In February, I wrote a bit about the problem with Ordinary Time. In a New Liturgical Movement post from Friday, Father Guy Nicholls of the Birmingham Oratory addresses the same topic in the particular context of the relationship between Ordinary Time and the Feast of Pentecost:
The transition to Ordinary time on the Monday after Pentecost is disjunctive. It is not simply the return to Ordinary time per se that jars, since that must happen at some time anyway. No, the problem that several of your [NLM] correspondents share with me is the sense that the first green Monday after Pentecost has come from nowhere. In addition to the abruptness of this transition, the ferial days which now follow Pentecost belong to an entirely disconnected sequence that was broken off before Lent and so has no token of continuity with what has immediately preceded it. The transition was formerly more intelligible since the Octave of Pentecost came quietly to an end on Ember Saturday, emerging easily in First Vespers of Trinity Sunday, the beginning of a new week and season, and a feast, indeed, which celebrated and contemplated the mysteries which were fulfilled in the descent of the Holy Spirit "leading the Church into all truth."

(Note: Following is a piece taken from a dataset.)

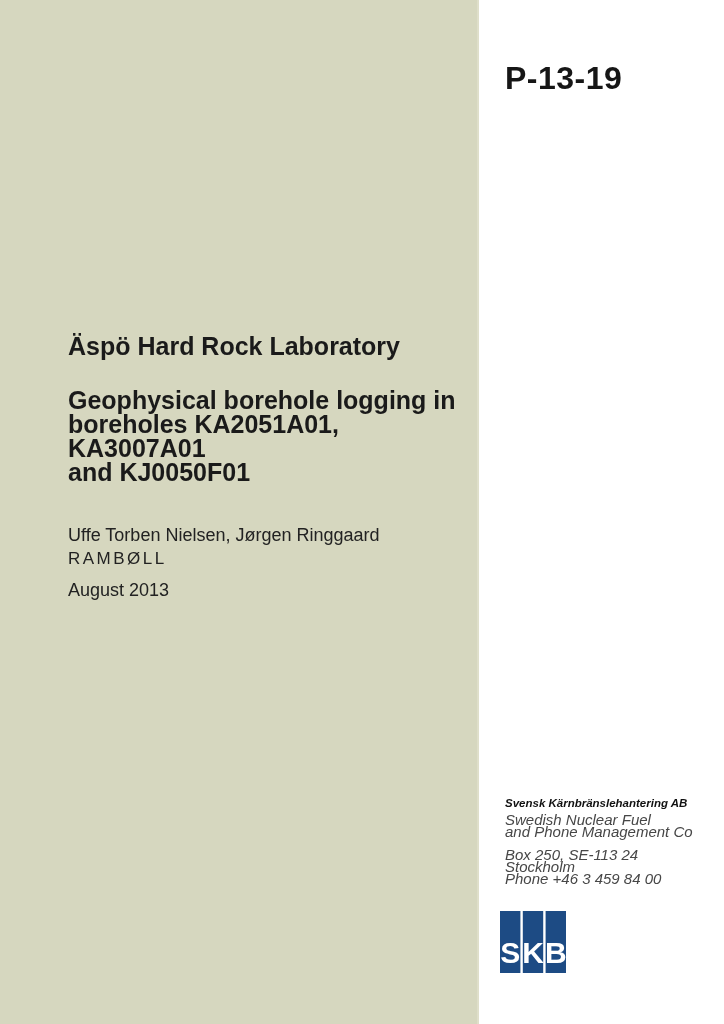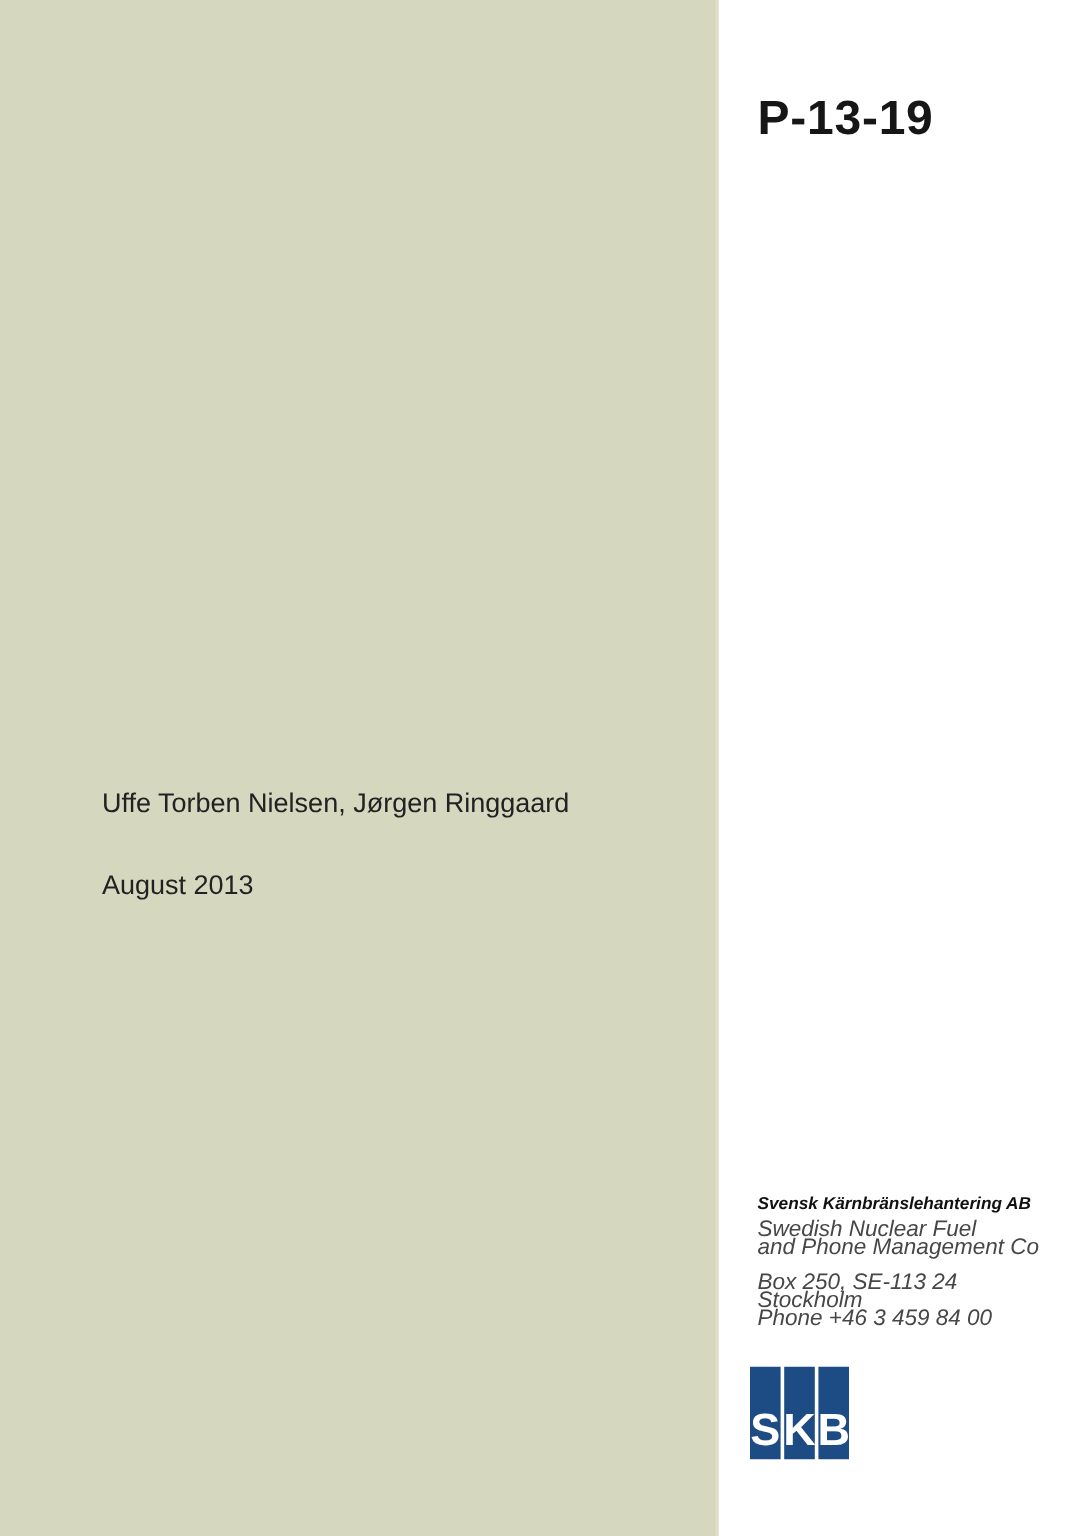"Äspö Hard Rock Laboratory" div.title-block { html: none -> <div> <h1>Äspö Hard Rock Laboratory</h1> <div> <div>Geophysical borehole logging in</div> <div>boreholes KA2051A01, KA3007A01</div> <div>and KJ0050F01</div> </div> </div> }
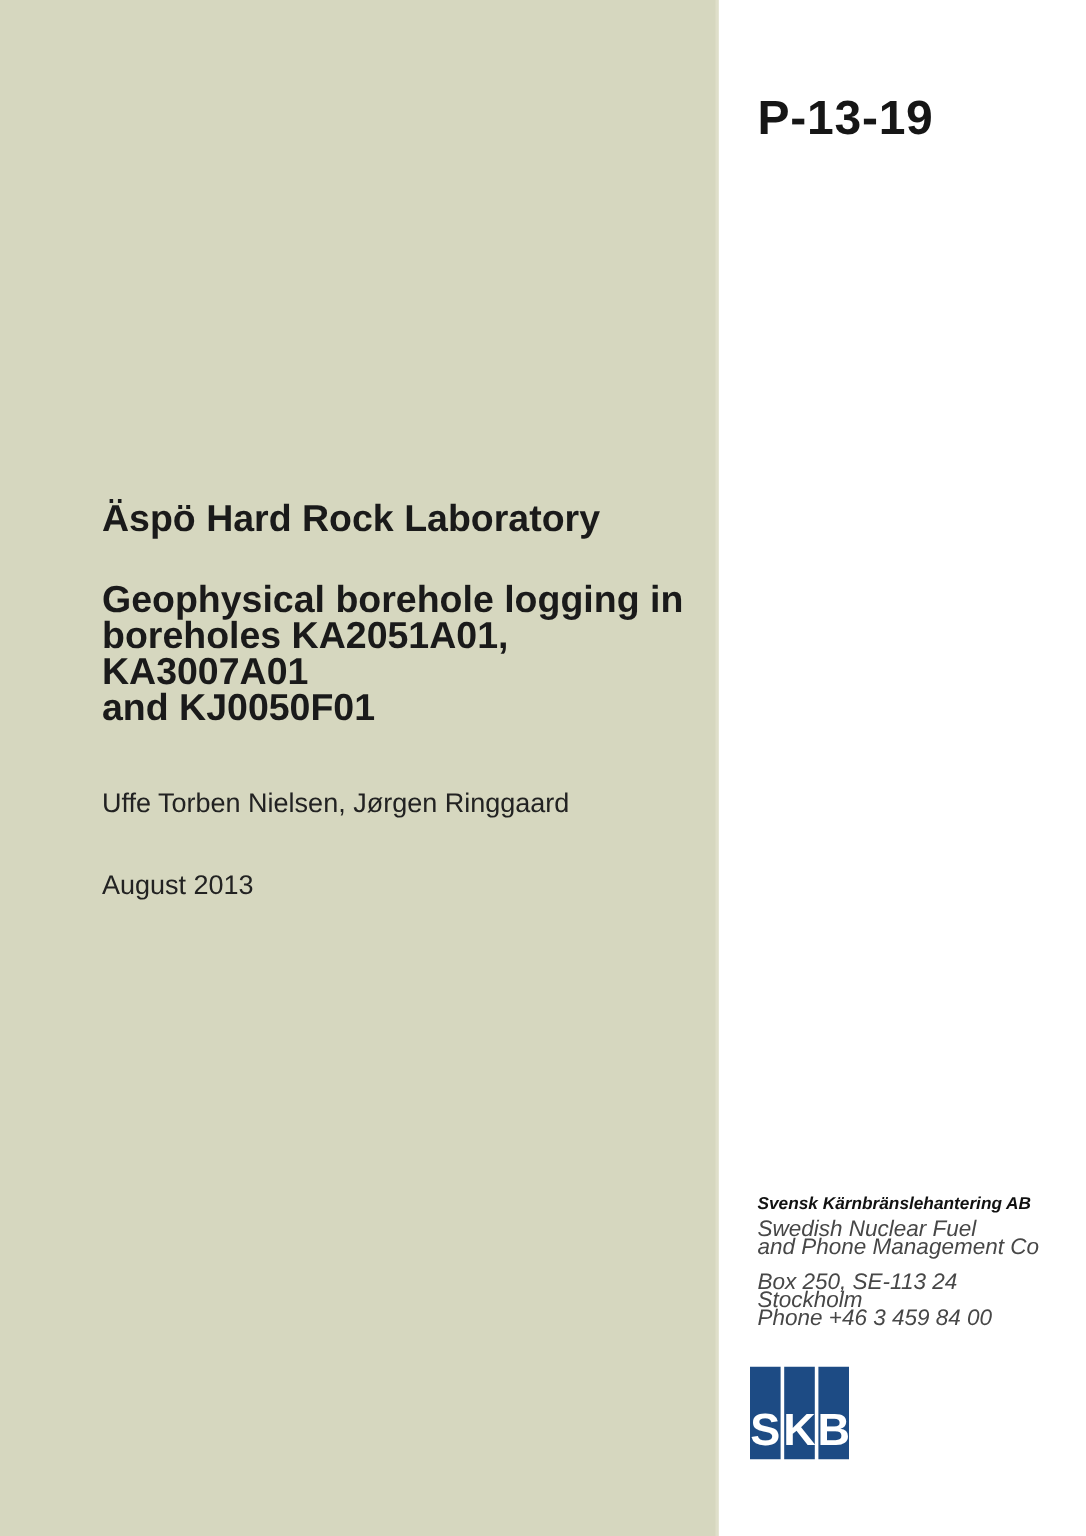"RAMBØLL" div.company-line { html: none -> <div>RAMBØLL</div> }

What is the effective result of the loss of the Pentecost Octave?

First, it has the most unfortunate effect of reducing Pentecost to a mere end point. Because it is now simply a single day at the conclusion of Paschaltide from which all that follows is discontinuous, Ordinary Time does not seem to succeed Pentecost, but to supplant it. Thus Pentecost now seems only to look backwards to Easter of which it is the concluding celebration, rather than both back to Easter and forwards towards “green time” representing the post-Pentecostal life of the Church until the Second Coming.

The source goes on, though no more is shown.